======== Supplied material

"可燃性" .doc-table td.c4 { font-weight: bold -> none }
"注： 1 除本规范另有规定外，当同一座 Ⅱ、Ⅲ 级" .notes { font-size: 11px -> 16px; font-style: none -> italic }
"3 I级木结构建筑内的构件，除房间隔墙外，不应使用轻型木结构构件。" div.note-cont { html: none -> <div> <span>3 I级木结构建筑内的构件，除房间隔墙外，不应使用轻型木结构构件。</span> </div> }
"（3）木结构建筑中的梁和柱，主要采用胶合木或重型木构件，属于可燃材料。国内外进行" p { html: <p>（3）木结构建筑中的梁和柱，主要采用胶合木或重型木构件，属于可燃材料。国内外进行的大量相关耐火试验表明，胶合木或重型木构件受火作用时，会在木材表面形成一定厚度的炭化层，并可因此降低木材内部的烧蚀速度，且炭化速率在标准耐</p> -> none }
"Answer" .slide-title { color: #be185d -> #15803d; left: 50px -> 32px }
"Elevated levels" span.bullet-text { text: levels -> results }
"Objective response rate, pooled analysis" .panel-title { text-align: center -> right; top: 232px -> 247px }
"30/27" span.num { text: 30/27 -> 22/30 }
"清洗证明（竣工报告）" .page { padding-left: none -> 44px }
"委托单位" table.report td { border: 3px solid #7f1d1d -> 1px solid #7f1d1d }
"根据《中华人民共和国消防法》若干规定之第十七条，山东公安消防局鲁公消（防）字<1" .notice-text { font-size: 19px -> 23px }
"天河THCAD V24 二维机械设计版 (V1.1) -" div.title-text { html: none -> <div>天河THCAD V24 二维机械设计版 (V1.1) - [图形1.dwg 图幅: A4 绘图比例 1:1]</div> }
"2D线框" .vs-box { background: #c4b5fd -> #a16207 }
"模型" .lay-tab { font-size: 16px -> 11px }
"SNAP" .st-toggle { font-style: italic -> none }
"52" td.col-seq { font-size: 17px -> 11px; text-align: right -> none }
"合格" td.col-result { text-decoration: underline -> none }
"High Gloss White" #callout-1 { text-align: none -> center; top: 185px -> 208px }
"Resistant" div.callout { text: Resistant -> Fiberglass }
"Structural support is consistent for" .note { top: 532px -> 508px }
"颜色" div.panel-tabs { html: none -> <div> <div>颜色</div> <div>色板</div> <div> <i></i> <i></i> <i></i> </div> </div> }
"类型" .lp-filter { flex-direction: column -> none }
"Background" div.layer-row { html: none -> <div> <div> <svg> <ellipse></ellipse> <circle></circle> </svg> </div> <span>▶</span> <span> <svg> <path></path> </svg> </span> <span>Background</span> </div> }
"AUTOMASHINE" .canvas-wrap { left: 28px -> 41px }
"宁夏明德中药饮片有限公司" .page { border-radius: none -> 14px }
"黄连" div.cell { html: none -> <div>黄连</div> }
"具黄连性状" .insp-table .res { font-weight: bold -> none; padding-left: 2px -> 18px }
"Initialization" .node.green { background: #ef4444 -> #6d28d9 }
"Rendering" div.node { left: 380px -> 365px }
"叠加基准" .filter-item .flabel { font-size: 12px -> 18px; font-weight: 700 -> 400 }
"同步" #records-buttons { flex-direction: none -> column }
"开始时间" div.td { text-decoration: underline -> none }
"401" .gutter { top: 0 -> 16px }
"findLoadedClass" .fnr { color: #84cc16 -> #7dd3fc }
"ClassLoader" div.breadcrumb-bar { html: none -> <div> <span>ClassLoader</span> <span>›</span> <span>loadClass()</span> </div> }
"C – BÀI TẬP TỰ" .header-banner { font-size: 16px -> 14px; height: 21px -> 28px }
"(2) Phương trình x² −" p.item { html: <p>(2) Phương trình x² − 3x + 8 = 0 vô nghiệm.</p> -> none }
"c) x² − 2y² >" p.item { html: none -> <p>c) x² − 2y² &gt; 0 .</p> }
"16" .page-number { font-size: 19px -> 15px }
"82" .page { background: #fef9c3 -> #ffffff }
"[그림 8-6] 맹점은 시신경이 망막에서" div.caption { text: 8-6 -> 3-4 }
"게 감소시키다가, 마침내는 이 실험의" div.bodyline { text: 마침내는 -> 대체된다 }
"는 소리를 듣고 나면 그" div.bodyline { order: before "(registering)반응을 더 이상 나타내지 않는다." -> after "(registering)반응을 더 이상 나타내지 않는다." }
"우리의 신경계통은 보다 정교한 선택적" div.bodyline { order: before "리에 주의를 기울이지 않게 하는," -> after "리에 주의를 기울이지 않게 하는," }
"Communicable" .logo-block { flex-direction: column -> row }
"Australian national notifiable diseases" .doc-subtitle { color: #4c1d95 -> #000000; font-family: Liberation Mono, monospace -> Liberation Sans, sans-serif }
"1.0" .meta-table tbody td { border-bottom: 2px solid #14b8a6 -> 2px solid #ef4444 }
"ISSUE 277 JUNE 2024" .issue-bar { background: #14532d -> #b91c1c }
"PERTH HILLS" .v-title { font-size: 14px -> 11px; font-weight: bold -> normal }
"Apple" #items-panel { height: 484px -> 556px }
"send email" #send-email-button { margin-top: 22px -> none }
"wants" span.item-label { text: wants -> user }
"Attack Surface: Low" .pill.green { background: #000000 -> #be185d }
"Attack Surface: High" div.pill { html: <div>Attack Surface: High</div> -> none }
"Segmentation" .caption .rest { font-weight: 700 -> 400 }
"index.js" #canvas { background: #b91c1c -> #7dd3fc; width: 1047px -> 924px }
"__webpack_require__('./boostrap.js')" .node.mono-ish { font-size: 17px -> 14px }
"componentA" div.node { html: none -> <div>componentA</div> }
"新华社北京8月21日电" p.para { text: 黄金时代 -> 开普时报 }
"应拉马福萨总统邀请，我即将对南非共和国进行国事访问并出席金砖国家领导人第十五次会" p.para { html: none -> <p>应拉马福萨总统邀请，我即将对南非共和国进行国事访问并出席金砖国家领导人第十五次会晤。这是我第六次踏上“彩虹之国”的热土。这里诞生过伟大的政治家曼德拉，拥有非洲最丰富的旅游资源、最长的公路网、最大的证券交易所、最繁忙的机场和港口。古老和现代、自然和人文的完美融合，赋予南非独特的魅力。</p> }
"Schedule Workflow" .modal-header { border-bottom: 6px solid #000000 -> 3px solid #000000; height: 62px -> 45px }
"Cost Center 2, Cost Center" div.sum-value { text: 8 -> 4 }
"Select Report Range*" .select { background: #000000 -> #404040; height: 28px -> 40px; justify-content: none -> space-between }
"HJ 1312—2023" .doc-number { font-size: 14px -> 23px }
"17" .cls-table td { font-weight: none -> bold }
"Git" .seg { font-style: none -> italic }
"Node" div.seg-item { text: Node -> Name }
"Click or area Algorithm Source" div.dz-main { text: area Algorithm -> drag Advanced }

================

Activity.
Each entry above needs to be duplicated exactly.

Answer box.
"可燃性" .doc-table td.c4 { font-weight: bold -> none }
"注： 1 除本规范另有规定外，当同一座 Ⅱ、Ⅲ 级" .notes { font-size: 11px -> 16px; font-style: none -> italic }
"3 I级木结构建筑内的构件，除房间隔墙外，不应使用轻型木结构构件。" div.note-cont { html: none -> <div> <span>3 I级木结构建筑内的构件，除房间隔墙外，不应使用轻型木结构构件。</span> </div> }
"（3）木结构建筑中的梁和柱，主要采用胶合木或重型木构件，属于可燃材料。国内外进行" p { html: <p>（3）木结构建筑中的梁和柱，主要采用胶合木或重型木构件，属于可燃材料。国内外进行的大量相关耐火试验表明，胶合木或重型木构件受火作用时，会在木材表面形成一定厚度的炭化层，并可因此降低木材内部的烧蚀速度，且炭化速率在标准耐</p> -> none }
"Answer" .slide-title { color: #be185d -> #15803d; left: 50px -> 32px }
"Elevated levels" span.bullet-text { text: levels -> results }
"Objective response rate, pooled analysis" .panel-title { text-align: center -> right; top: 232px -> 247px }
"30/27" span.num { text: 30/27 -> 22/30 }
"清洗证明（竣工报告）" .page { padding-left: none -> 44px }
"委托单位" table.report td { border: 3px solid #7f1d1d -> 1px solid #7f1d1d }
"根据《中华人民共和国消防法》若干规定之第十七条，山东公安消防局鲁公消（防）字<1" .notice-text { font-size: 19px -> 23px }
"天河THCAD V24 二维机械设计版 (V1.1) -" div.title-text { html: none -> <div>天河THCAD V24 二维机械设计版 (V1.1) - [图形1.dwg 图幅: A4 绘图比例 1:1]</div> }
"2D线框" .vs-box { background: #c4b5fd -> #a16207 }
"模型" .lay-tab { font-size: 16px -> 11px }
"SNAP" .st-toggle { font-style: italic -> none }
"52" td.col-seq { font-size: 17px -> 11px; text-align: right -> none }
"合格" td.col-result { text-decoration: underline -> none }
"High Gloss White" #callout-1 { text-align: none -> center; top: 185px -> 208px }
"Resistant" div.callout { text: Resistant -> Fiberglass }
"Structural support is consistent for" .note { top: 532px -> 508px }
"颜色" div.panel-tabs { html: none -> <div> <div>颜色</div> <div>色板</div> <div> <i></i> <i></i> <i></i> </div> </div> }
"类型" .lp-filter { flex-direction: column -> none }
"Background" div.layer-row { html: none -> <div> <div> <svg> <ellipse></ellipse> <circle></circle> </svg> </div> <span>▶</span> <span> <svg> <path></path> </svg> </span> <span>Background</span> </div> }
"AUTOMASHINE" .canvas-wrap { left: 28px -> 41px }
"宁夏明德中药饮片有限公司" .page { border-radius: none -> 14px }
"黄连" div.cell { html: none -> <div>黄连</div> }
"具黄连性状" .insp-table .res { font-weight: bold -> none; padding-left: 2px -> 18px }
"Initialization" .node.green { background: #ef4444 -> #6d28d9 }
"Rendering" div.node { left: 380px -> 365px }
"叠加基准" .filter-item .flabel { font-size: 12px -> 18px; font-weight: 700 -> 400 }
"同步" #records-buttons { flex-direction: none -> column }
"开始时间" div.td { text-decoration: underline -> none }
"401" .gutter { top: 0 -> 16px }
"findLoadedClass" .fnr { color: #84cc16 -> #7dd3fc }
"ClassLoader" div.breadcrumb-bar { html: none -> <div> <span>ClassLoader</span> <span>›</span> <span>loadClass()</span> </div> }
"C – BÀI TẬP TỰ" .header-banner { font-size: 16px -> 14px; height: 21px -> 28px }
"(2) Phương trình x² −" p.item { html: <p>(2) Phương trình x² − 3x + 8 = 0 vô nghiệm.</p> -> none }
"c) x² − 2y² >" p.item { html: none -> <p>c) x² − 2y² &gt; 0 .</p> }
"16" .page-number { font-size: 19px -> 15px }
"82" .page { background: #fef9c3 -> #ffffff }
"[그림 8-6] 맹점은 시신경이 망막에서" div.caption { text: 8-6 -> 3-4 }
"게 감소시키다가, 마침내는 이 실험의" div.bodyline { text: 마침내는 -> 대체된다 }
"는 소리를 듣고 나면 그" div.bodyline { order: before "(registering)반응을 더 이상 나타내지 않는다." -> after "(registering)반응을 더 이상 나타내지 않는다." }
"우리의 신경계통은 보다 정교한 선택적" div.bodyline { order: before "리에 주의를 기울이지 않게 하는," -> after "리에 주의를 기울이지 않게 하는," }
"Communicable" .logo-block { flex-direction: column -> row }
"Australian national notifiable diseases" .doc-subtitle { color: #4c1d95 -> #000000; font-family: Liberation Mono, monospace -> Liberation Sans, sans-serif }
"1.0" .meta-table tbody td { border-bottom: 2px solid #14b8a6 -> 2px solid #ef4444 }
"ISSUE 277 JUNE 2024" .issue-bar { background: #14532d -> #b91c1c }
"PERTH HILLS" .v-title { font-size: 14px -> 11px; font-weight: bold -> normal }
"Apple" #items-panel { height: 484px -> 556px }
"send email" #send-email-button { margin-top: 22px -> none }
"wants" span.item-label { text: wants -> user }
"Attack Surface: Low" .pill.green { background: #000000 -> #be185d }
"Attack Surface: High" div.pill { html: <div>Attack Surface: High</div> -> none }
"Segmentation" .caption .rest { font-weight: 700 -> 400 }
"index.js" #canvas { background: #b91c1c -> #7dd3fc; width: 1047px -> 924px }
"__webpack_require__('./boostrap.js')" .node.mono-ish { font-size: 17px -> 14px }
"componentA" div.node { html: none -> <div>componentA</div> }
"新华社北京8月21日电" p.para { text: 黄金时代 -> 开普时报 }
"应拉马福萨总统邀请，我即将对南非共和国进行国事访问并出席金砖国家领导人第十五次会" p.para { html: none -> <p>应拉马福萨总统邀请，我即将对南非共和国进行国事访问并出席金砖国家领导人第十五次会晤。这是我第六次踏上“彩虹之国”的热土。这里诞生过伟大的政治家曼德拉，拥有非洲最丰富的旅游资源、最长的公路网、最大的证券交易所、最繁忙的机场和港口。古老和现代、自然和人文的完美融合，赋予南非独特的魅力。</p> }
"Schedule Workflow" .modal-header { border-bottom: 6px solid #000000 -> 3px solid #000000; height: 62px -> 45px }
"Cost Center 2, Cost Center" div.sum-value { text: 8 -> 4 }
"Select Report Range*" .select { background: #000000 -> #404040; height: 28px -> 40px; justify-content: none -> space-between }
"HJ 1312—2023" .doc-number { font-size: 14px -> 23px }
"17" .cls-table td { font-weight: none -> bold }
"Git" .seg { font-style: none -> italic }
"Node" div.seg-item { text: Node -> Name }
"Click or area Algorithm Source" div.dz-main { text: area Algorithm -> drag Advanced }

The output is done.